Я пересмотрел все фильмы, какими располагал «Риальто», все до единого, и некоторые по многу раз, но был всегда готов смотреть их снова. Когда мы подошли к билетной кассе, Джерри поглубже засунул меня в карман, так что я не видел афиш и понятия не имел о том, что сегодня на экране. Так я и корячился, пока он покупал попкорн и колу, а потом мы прошли через весь зал, в передний ряд. Народу было всего ничего, кроме нас, несколько человек на весь зал. Сеанс начался почти сразу, и, как назло, фильм оказался тот, который я буквально ненавижу, хоть и Техниколор, что я, в общем, считаю плюсом. Называется «Годовичок», сентиментальная такая муть — бедный мальчик, при нем ручной олень. Вообще я лично терпеть не могу историй с участием зверей. А Джерри, наоборот, наслаждался, и я понял, что меня он взял с собой, рассчитывая тоже угодить, и мне стало от этого ужасно грустно и тоскливо, хоть я и делал хорошую мину при плохой игре. Кроме оленя этого и множества собак, в фильме участвует большой медведь по прозвищу Косолапый. Когда он появился на экране, Джерри покосился на меня, проверить мою реакцию, и тут я стал ради него безбожно переигрывать: разинул рот, поднял передние лапы, сам весь отпрянул. Джерри был доволен, я заметил. Фильм все идет, идет, происходит куча всяких неприятностей, и вот в один прекрасный день, когда этот самый олень, значит, съедает последние запасы зерна у наших бедняков — притом уж в третий раз подряд, — хозяйка хватает ружье и в него стреляет. Я лично был только рад, хоть и заметил, что Джерри утирает слезы.

Мы еще остались. Высидели «Путь к Сан-Антонио», «Безумное чудовище», а дело шло уже к полуночи. Я надеялся, что на закуску нам покажут Джинджер Роджерс, и Джерри увидит наконец сцену смерти и преображения, но вместо этого был Чарли Чан. В полночь, когда великий китаец погас, не кончив фразы, началось, как всегда, шарканье, покашливание в темноте. Потом проектор снова, жужжа, вернулся к жизни, и ангельское вознесение началось. На сей раз это оказалось «Как кошкам мужчинки захотелось» — обожаю.

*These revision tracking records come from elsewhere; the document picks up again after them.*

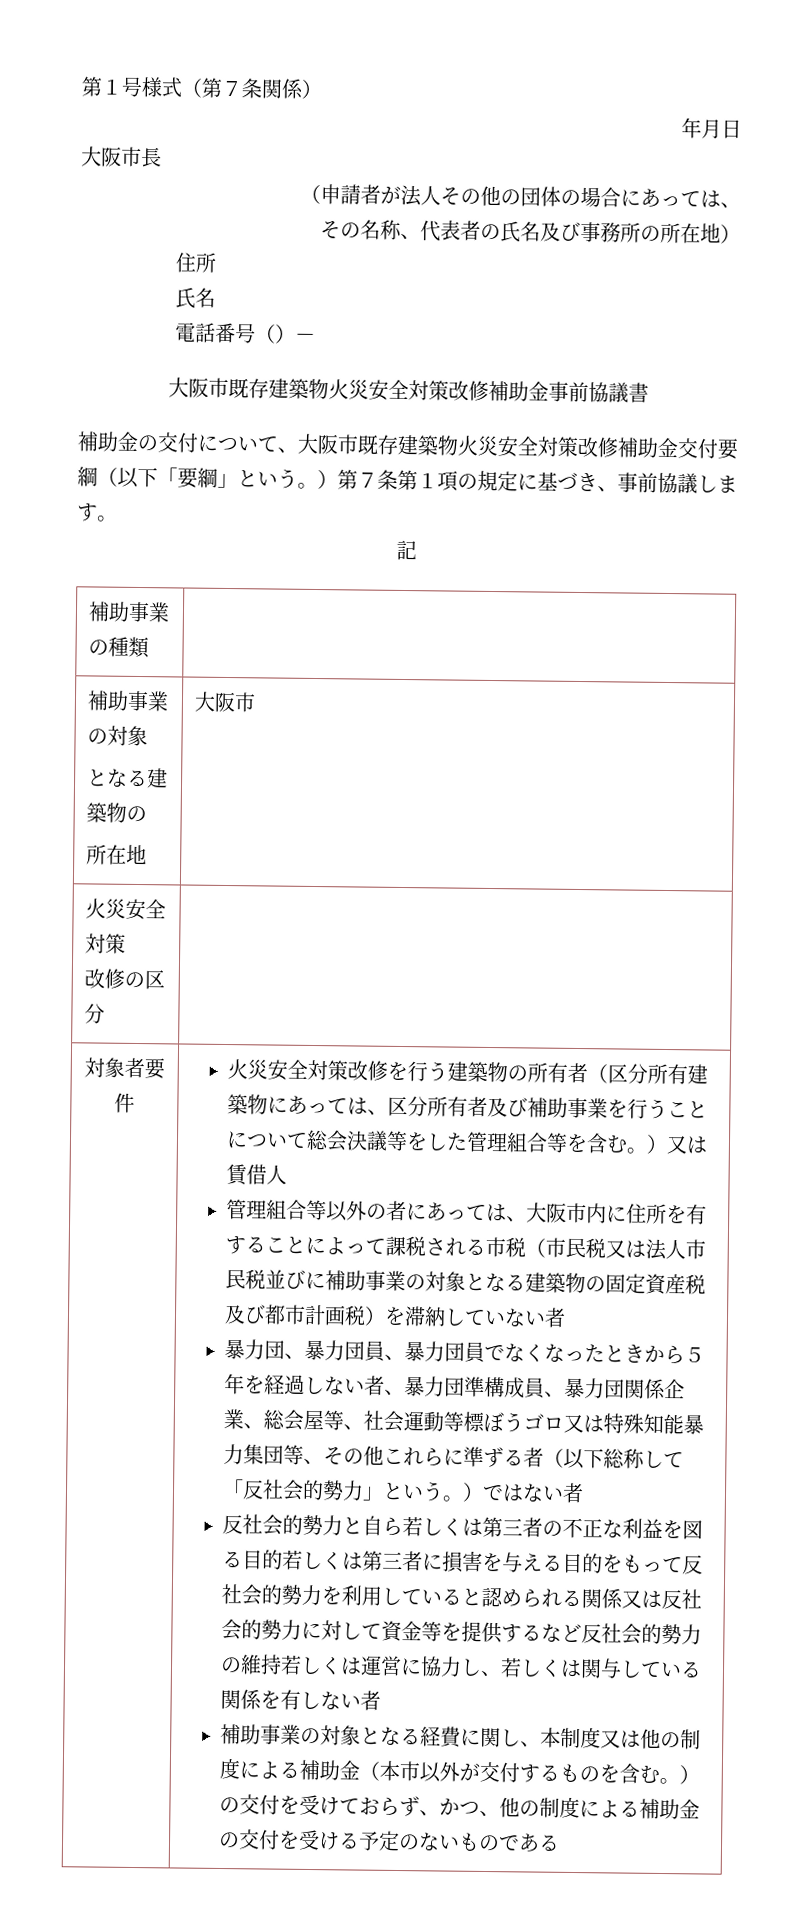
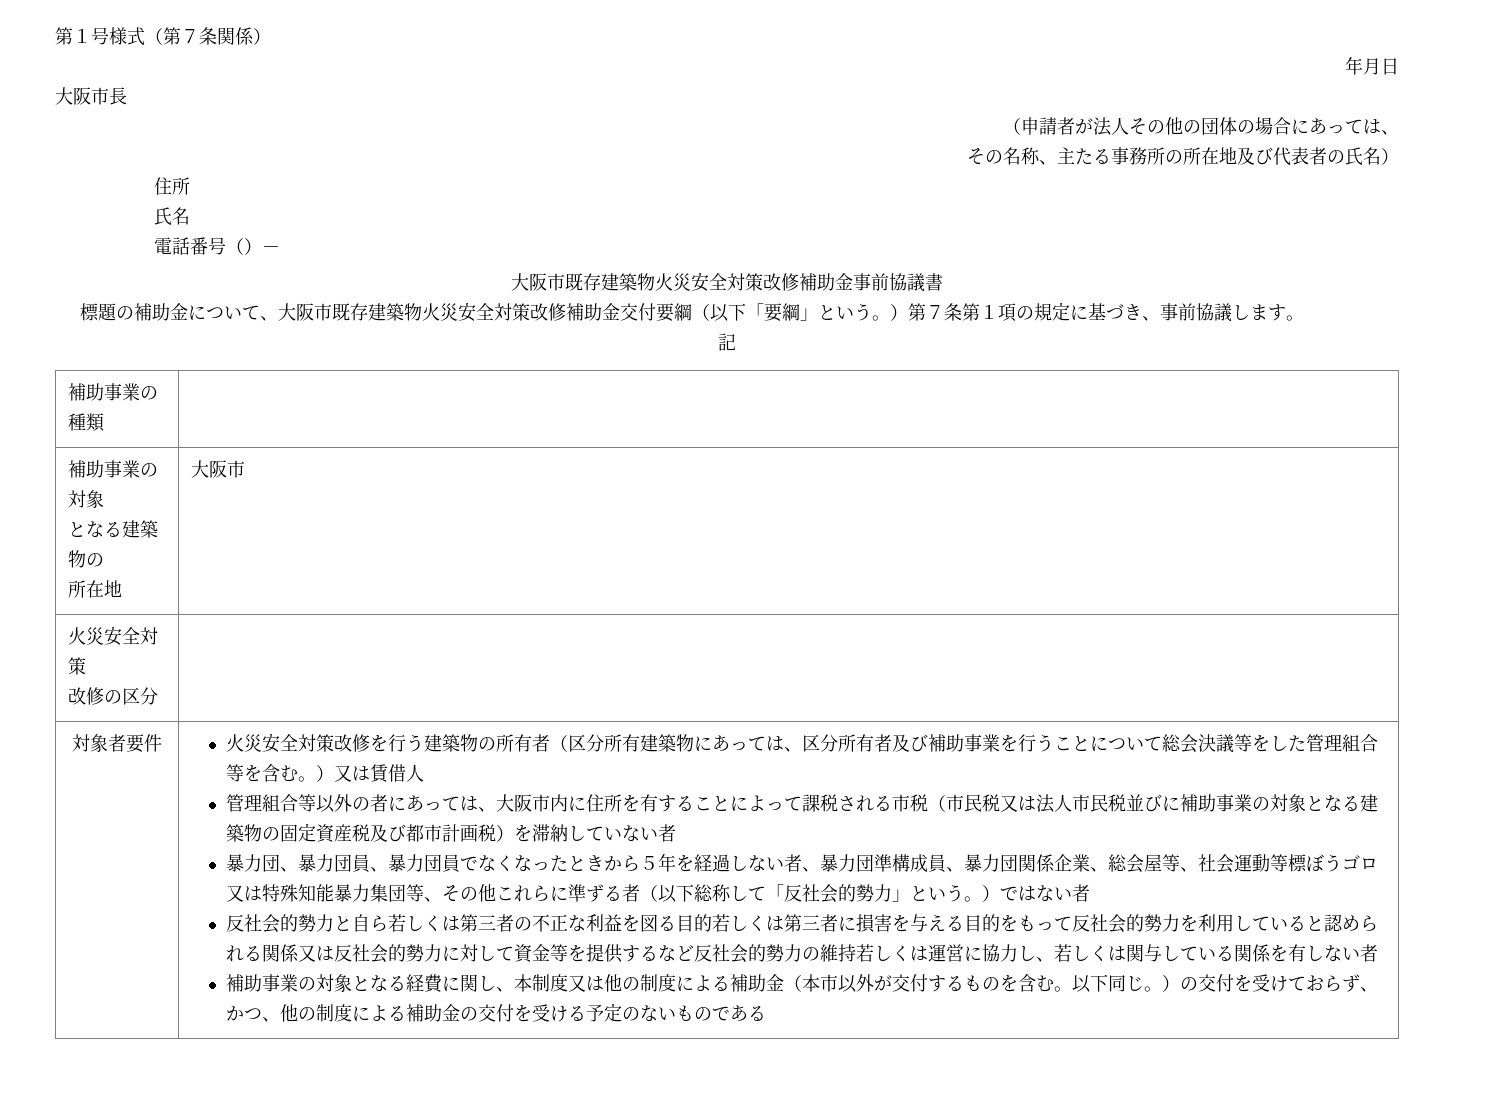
- その名称、代表者の氏名及び事務所の所在地）
+ その名称、主たる事務所の所在地及び代表者の氏名）
- 補助金の交付について、大阪市既存建築物火災安全対策改修補助金交付要綱（以下「要綱」という。）第７条第１項の規定に基づき、事前協議します。
+ 標題の補助金について、大阪市既存建築物火災安全対策改修補助金交付要綱（以下「要綱」という。）第７条第１項の規定に基づき、事前協議します。
- 補助事業の対象となる経費に関し、本制度又は他の制度による補助金（本市以外が交付するものを含む。）の交付を受けておらず、かつ、他の制度による補助金の交付を受ける予定のないものである
+ 補助事業の対象となる経費に関し、本制度又は他の制度による補助金（本市以外が交付するものを含む。以下同じ。）の交付を受けておらず、かつ、他の制度による補助金の交付を受ける予定のないものである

Две Прелестницы, одетые в костюмы кошек, — восхитительные усики, а ушки, ушки! — стараются изловить мужчину, одетого крысой, ну, может, это мышь, не знаю. Они его гоняют по большому дому, можно сказать по особняку, но он ловчей, быстрей, проворней, он перескакивает через стулья, взбирается по шторе, качается на люстре. В конце концов кошечки меняют тактику. Притворяются, будто оставили попытки его поймать. Зевают, потягиваются, делают вид, что собрались спать. И вылезают из своих костюмов, постепенно — сначала плечики, потом одна пленительная грудь. Ах, как они прекрасны. Ну и конечно, увидав их нагишом, большая крыса тут же соскакивает с люстры и спаривается с обеими. Обычно я терпеть не могу, когда моих Прелестниц покрывает нечто столь вульгарное, как человеческий самец, в подобных случаях я буквально отвращаю взор, но этот фильм — исключение: причины очевидны. Правда, я не был уверен, что Джерри все это тоже придется по душе. И потому, когда кошки стали вылезать из своих костюмов, я глянул искоса — ну как ему. Он крепко спал, запрокинув голову, разинув рот. Оглядевшись, я увидел еще нескольких, с позволения сказать, зрителей, в подобных же позах, и мне пришло в голову, что, если б вы не знали, как и что на самом деле, вы бы легко могли принять Джерри за такого же отпетого, гиблого пьянчужку.